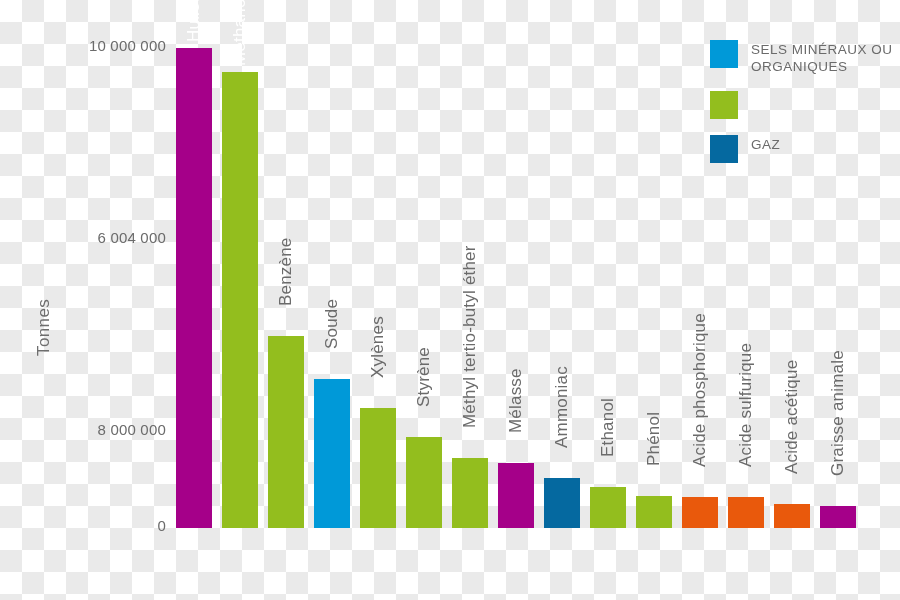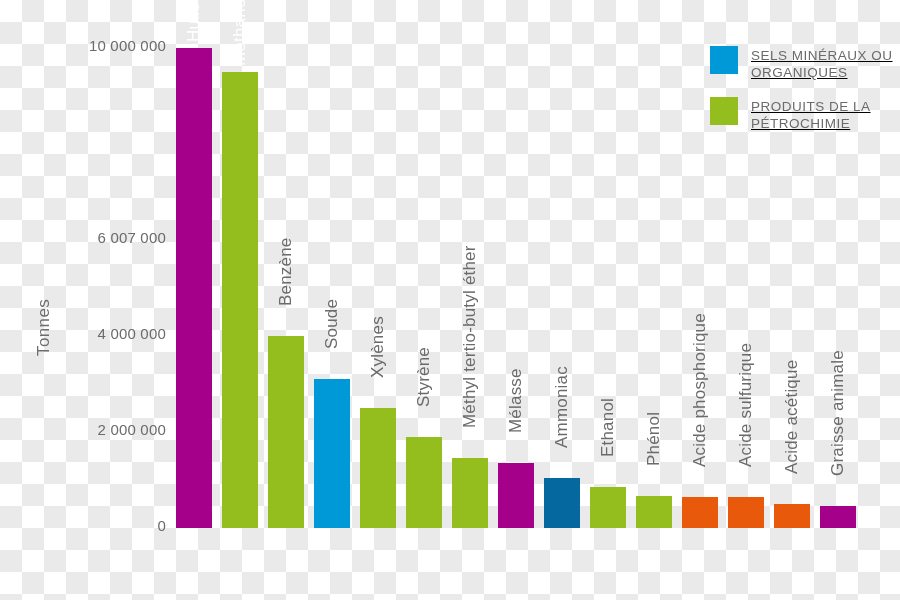--- a/index.html
+++ b/index.html
@@ -96,23 +96,22 @@
     color: #ffffff;
   }
   .bar-label.outside {
     color: #6b6b6b;
   }
 
   
   #legend {
     position: absolute;
     left: 710px;
-    top: 46px;
+    top: 40px;
     width: 185px;
-    text-decoration: underline;
   }
   .legend-row {
     display: flex;
     align-items: flex-start;
     margin-bottom: 16px;
   }
   .legend-swatch {
     width: 28px;
     height: 28px;
     flex: 0 0 28px;
@@ -130,23 +129,22 @@
 <body>
 
 <div id="checker"></div>
 
 <div id="chart-root">
 
   <div class="axis-title">Tonnes</div>
 
   <div id="ytick-wrap">
       <div class="ytick" style="top: 37px;">10 000 000</div>
-      <div class="ytick" style="top: 229px;">6 007 000</div>
-      <div class="ytick" style="top: 325px;">4 000 000</div>
-      <div class="ytick" style="top: 421px;">2 000 000</div>
+      <div class="ytick" style="top: 229px;">6 004 000</div>
+      <div class="ytick" style="top: 421px;">8 000 000</div>
       <div class="ytick" style="top: 517px;">0</div>
     </div>
 
   <div id="plot">
       <div class="bar-slot" style="left: 4px; height: 480px;">
         <div class="bar" style="height: 480px; background: rgb(165, 0, 137);"></div>
         <div class="bar-label inside" style="bottom: 466px; transform: rotate(-90deg) translate(0px, -50%);">Huiles végétales</div>
       </div>
       <div class="bar-slot" style="left: 50px; height: 456px;">
         <div class="bar" style="height: 456px; background: rgb(147, 190, 30);"></div>
@@ -206,17 +204,20 @@
       </div>
     </div>
 
   <div id="legend">
       <div class="legend-row">
         <span class="legend-swatch" style="background: rgb(0, 153, 216);"></span>
         <span class="legend-text">SELS MINÉRAUX OU ORGANIQUES</span>
       </div>
       <div class="legend-row">
         <span class="legend-swatch" style="background: rgb(147, 190, 30);"></span>
-        <span class="legend-text">PRODUITS DE LA PÉTROCHIMIE</span>
+      </div>
+      <div class="legend-row">
+        <span class="legend-swatch" style="background: rgb(5, 105, 160);"></span>
+        <span class="legend-text">GAZ</span>
       </div>
     </div>
 
 </div>
 
 </body></html>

☆ ☆ ☆ ☆ ☆ ☆ ☆

Problem to work on:
After removing the pictures, transcribe the listing above exactly.

Written solution:
--- a/index.html
+++ b/index.html
@@ -96,23 +96,22 @@
     color: #ffffff;
   }
   .bar-label.outside {
     color: #6b6b6b;
   }
 
   
   #legend {
     position: absolute;
     left: 710px;
-    top: 46px;
+    top: 40px;
     width: 185px;
-    text-decoration: underline;
   }
   .legend-row {
     display: flex;
     align-items: flex-start;
     margin-bottom: 16px;
   }
   .legend-swatch {
     width: 28px;
     height: 28px;
     flex: 0 0 28px;
@@ -130,23 +129,22 @@
 <body>
 
 <div id="checker"></div>
 
 <div id="chart-root">
 
   <div class="axis-title">Tonnes</div>
 
   <div id="ytick-wrap">
       <div class="ytick" style="top: 37px;">10 000 000</div>
-      <div class="ytick" style="top: 229px;">6 007 000</div>
-      <div class="ytick" style="top: 325px;">4 000 000</div>
-      <div class="ytick" style="top: 421px;">2 000 000</div>
+      <div class="ytick" style="top: 229px;">6 004 000</div>
+      <div class="ytick" style="top: 421px;">8 000 000</div>
       <div class="ytick" style="top: 517px;">0</div>
     </div>
 
   <div id="plot">
       <div class="bar-slot" style="left: 4px; height: 480px;">
         <div class="bar" style="height: 480px; background: rgb(165, 0, 137);"></div>
         <div class="bar-label inside" style="bottom: 466px; transform: rotate(-90deg) translate(0px, -50%);">Huiles végétales</div>
       </div>
       <div class="bar-slot" style="left: 50px; height: 456px;">
         <div class="bar" style="height: 456px; background: rgb(147, 190, 30);"></div>
@@ -206,17 +204,20 @@
       </div>
     </div>
 
   <div id="legend">
       <div class="legend-row">
         <span class="legend-swatch" style="background: rgb(0, 153, 216);"></span>
         <span class="legend-text">SELS MINÉRAUX OU ORGANIQUES</span>
       </div>
       <div class="legend-row">
         <span class="legend-swatch" style="background: rgb(147, 190, 30);"></span>
-        <span class="legend-text">PRODUITS DE LA PÉTROCHIMIE</span>
+      </div>
+      <div class="legend-row">
+        <span class="legend-swatch" style="background: rgb(5, 105, 160);"></span>
+        <span class="legend-text">GAZ</span>
       </div>
     </div>
 
 </div>
 
 </body></html>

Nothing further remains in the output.